Grafana Front-End For Jobstats Data

Overview

This repository contains the grafana dashboards we use to display metrics from our MySQL database with grafana. These dashboards help us examine user and account efficiency for workloads researchers execute on the "Monsoon" cluster at NAU.

The purpose of this project is to gamify job efficiency, encouraging users to submit efficient workloads. The grafana dashboards make it easy for users to see different aspects of their cluster usage, and how their efficiency statistics compare to other users.
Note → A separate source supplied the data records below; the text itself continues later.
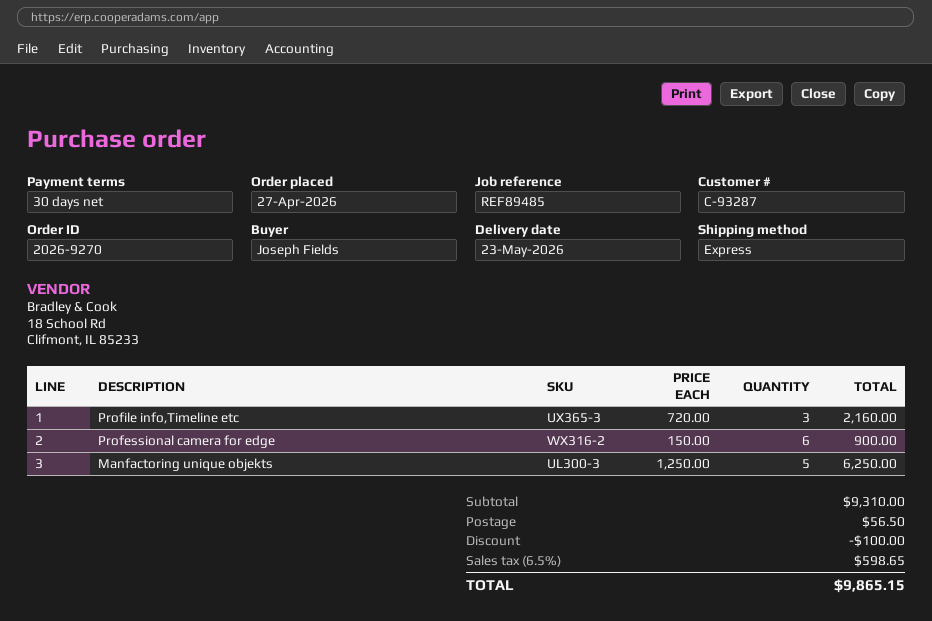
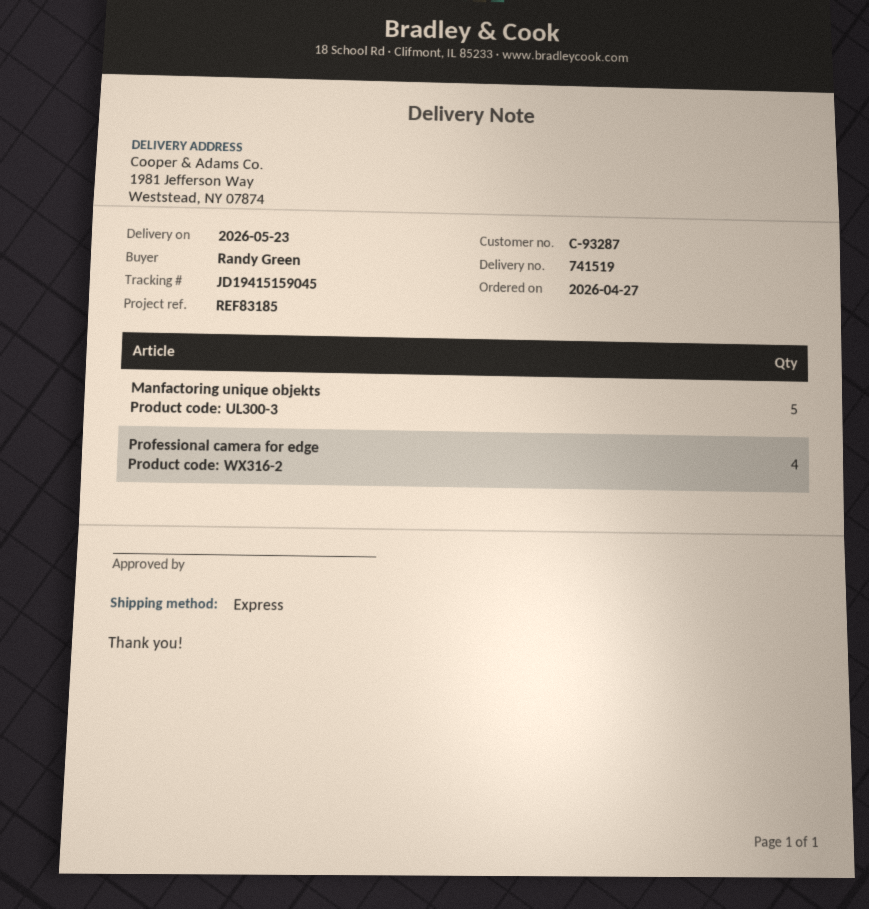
reference: REF89485 -> REF83185
ordered by: Joseph Fields -> Randy Green
Profile info,Timeline etc: 3 -> none
Professional camera for edge: 6 -> 4

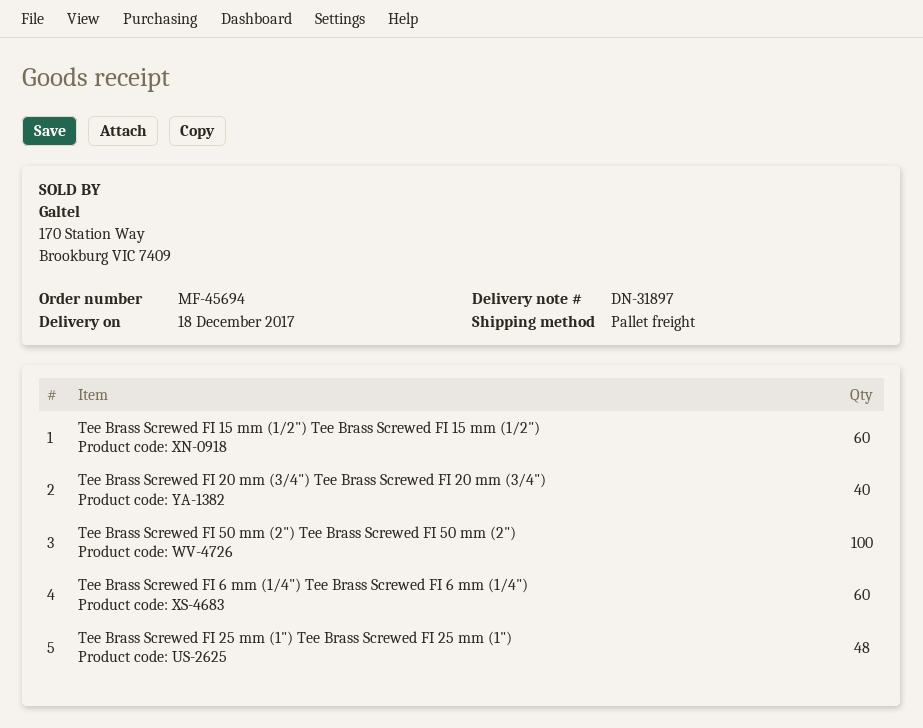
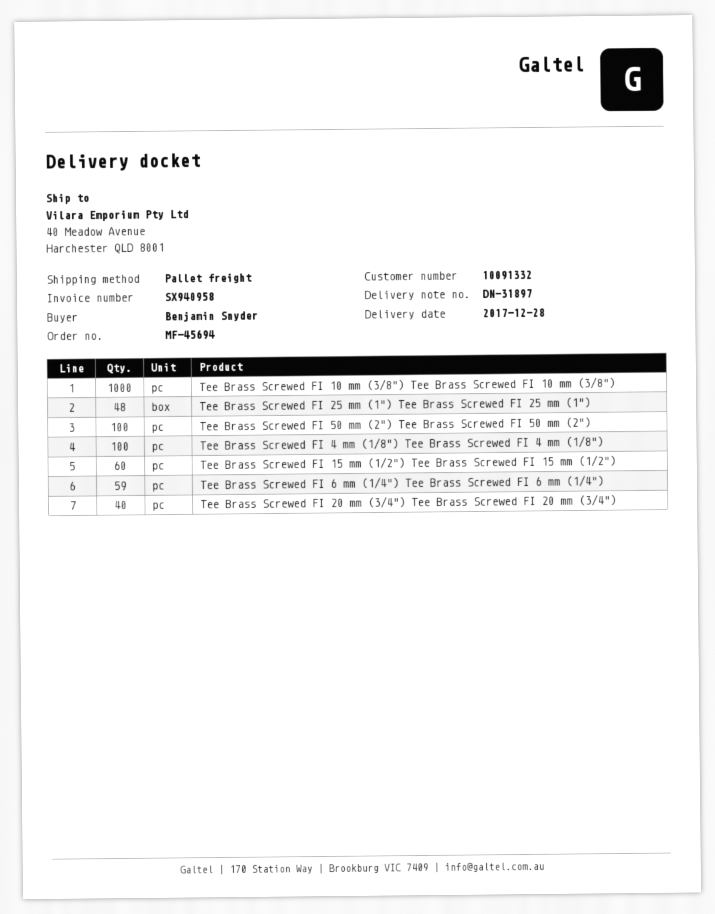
delivery date: 2017-12-18 -> 2017-12-28
Tee Brass Screwed FI 6 mm (1/4") Tee Brass Screwed FI 6 mm (1/4"): 60 -> 59
Tee Brass Screwed FI 10 mm (3/8") Tee Brass Screwed FI 10 mm (3/8"): none -> 1000
Tee Brass Screwed FI 4 mm (1/8") Tee Brass Screwed FI 4 mm (1/8"): none -> 100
On all of the tables in this dashboard, clicking on a username or account name will open up a link to a dashboard showing the efficiency and usage statistics for only that user or account. This interactivity makes it easy to drill down into the details.

Database Setup

The dashboard expects the MySQL database to have tables setup by our jobstats, gpustats, and jobstats-db projects.

  • jobstats
    • Includes the jobstats script which is a wrapper for the sacct command and includes data from seff. The primary advantage of the jobstats script is how it calculates job efficiency which makes it easier for end-users to more efficiently submit Slurm jobs.
  • gpustats
    • gpustats requires some setup on any gpu nodes, and additionally depends on the nvidia-smi binary. It edits the Comment field of slurm jobs to include JSON-formatted text, describing the efficiency of any GPU-enabled jobs.
  • jobstats-db
    • This project has scripts that manage the MySQL database tables for the grafana dashboards. The most important part is the populateDatabase script which runs in a daily cronjob, ingesting new metrics.
    • The populateDatabase script expects to see a jobstats command, it will not work if you do not integrate the jobstats project.
      • The gpustats project is optional, but you'll be missing any gpu usage data without it.
    • Here is what the two dependent tables (jobs and gpuinfo) look like in MySQL:
(jobs)
+-----------+-------------+------+-----+---------+-------+
| Field     | Type        | Null | Key | Default | Extra |
+-----------+-------------+------+-----+---------+-------+
| username  | varchar(10) | NO   | PRI | NULL    |       |
| account   | varchar(20) | NO   | PRI | NULL    |       |
| date      | date        | NO   | PRI | NULL    |       |
| idealcpu  | float       | YES  |     | NULL    |       |
| memoryreq | int(11)     | YES  |     | NULL    |       |
| tlimitreq | int(11)     | YES  |     | NULL    |       |
| cputime   | float       | YES  |     | NULL    |       |
| tlimituse | int(11)     | YES  |     | NULL    |       |
| memoryuse | int(11)     | YES  |     | NULL    |       |
| jobsum    | int(11)     | NO   |     | NULL    |       |
+-----------+-------------+------+-----+---------+-------+
(gpuinfo)
+----------+-------------+------+-----+---------+-------+
| Field    | Type        | Null | Key | Default | Extra |
+----------+-------------+------+-----+---------+-------+
| username | varchar(10) | YES  |     | NULL    |       |
| account  | varchar(20) | YES  |     | NULL    |       |
| date     | date        | YES  |     | NULL    |       |
| jobid    | varchar(20) | YES  | UNI | NULL    |       |
| ngpu     | int(11)     | YES  |     | NULL    |       |
| gputime  | double      | YES  |     | NULL    |       |
| idealgpu | double      | YES  |     | NULL    |       |
+----------+-------------+------+-----+---------+-------+

Software Requirements

  1. RHEL/CENTOS
    • Our servers either run RHEL 8 or CentOS Stream release 8
  2. MariaDB
  3. Grafana
  4. Apache

How do I import these dashboards into grafana?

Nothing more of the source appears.